TASK OBJECTIVE:
Output each line of the listing exactly, though pictures are not to appear.

DATASET EXTRACT:
-- Opening Marker --
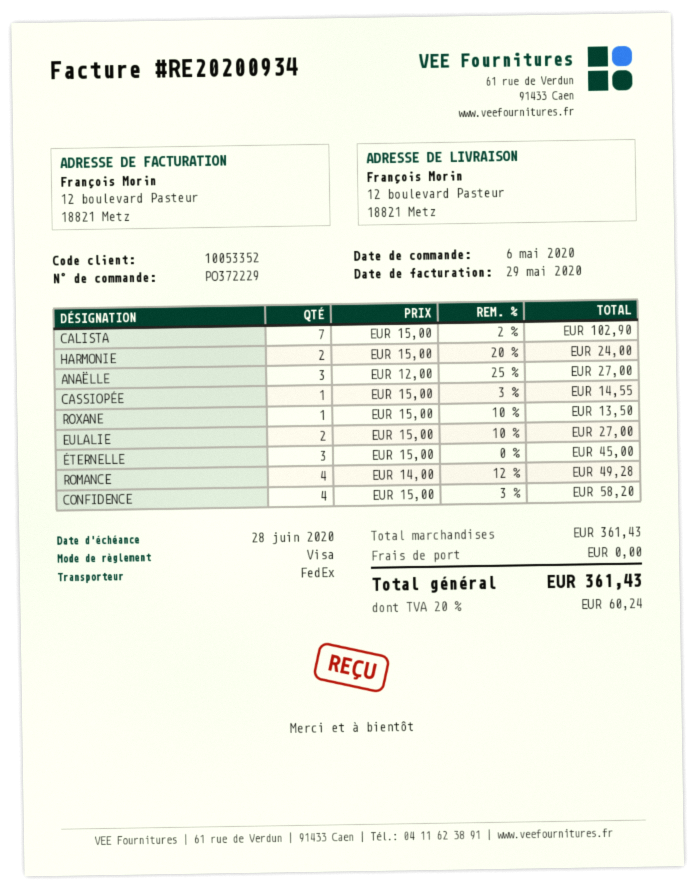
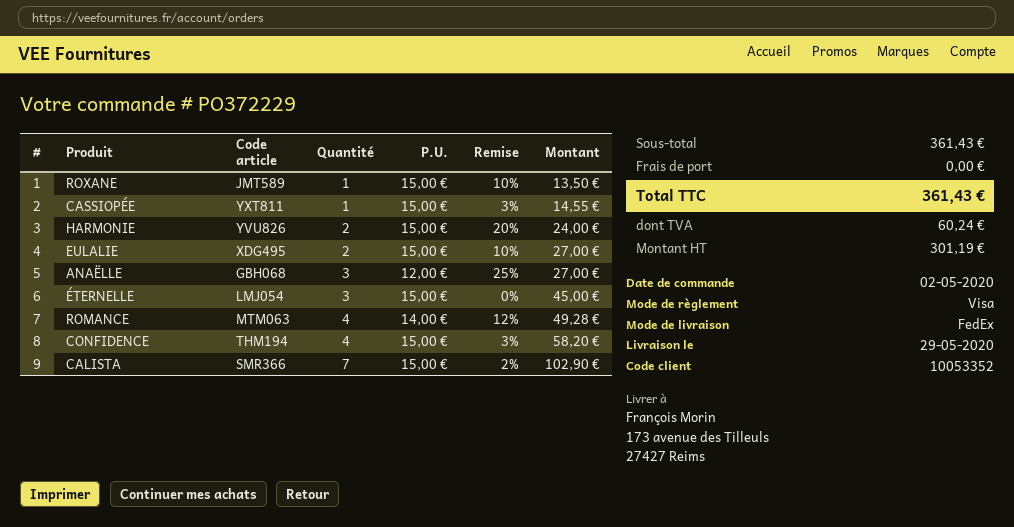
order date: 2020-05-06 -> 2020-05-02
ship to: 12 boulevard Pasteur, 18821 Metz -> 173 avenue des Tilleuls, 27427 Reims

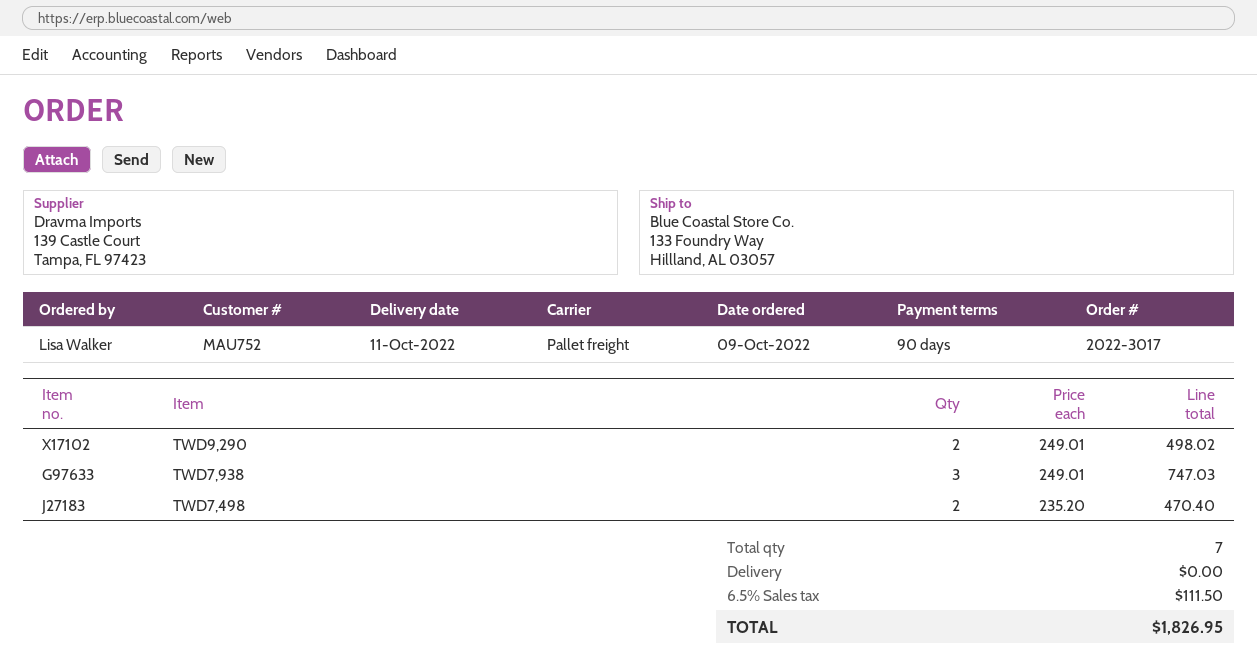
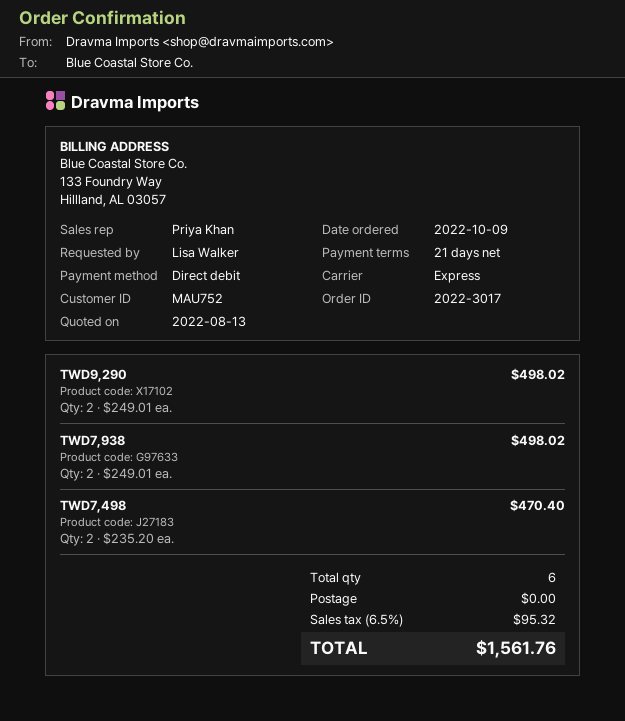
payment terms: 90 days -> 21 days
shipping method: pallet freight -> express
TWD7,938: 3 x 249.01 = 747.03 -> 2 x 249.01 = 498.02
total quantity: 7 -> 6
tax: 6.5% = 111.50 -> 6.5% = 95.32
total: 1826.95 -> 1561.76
-- Closing Marker --
OUTPUT FOR THIS TASK:
order date: 2020-05-06 -> 2020-05-02
ship to: 12 boulevard Pasteur, 18821 Metz -> 173 avenue des Tilleuls, 27427 Reims

payment terms: 90 days -> 21 days
shipping method: pallet freight -> express
TWD7,938: 3 x 249.01 = 747.03 -> 2 x 249.01 = 498.02
total quantity: 7 -> 6
tax: 6.5% = 111.50 -> 6.5% = 95.32
total: 1826.95 -> 1561.76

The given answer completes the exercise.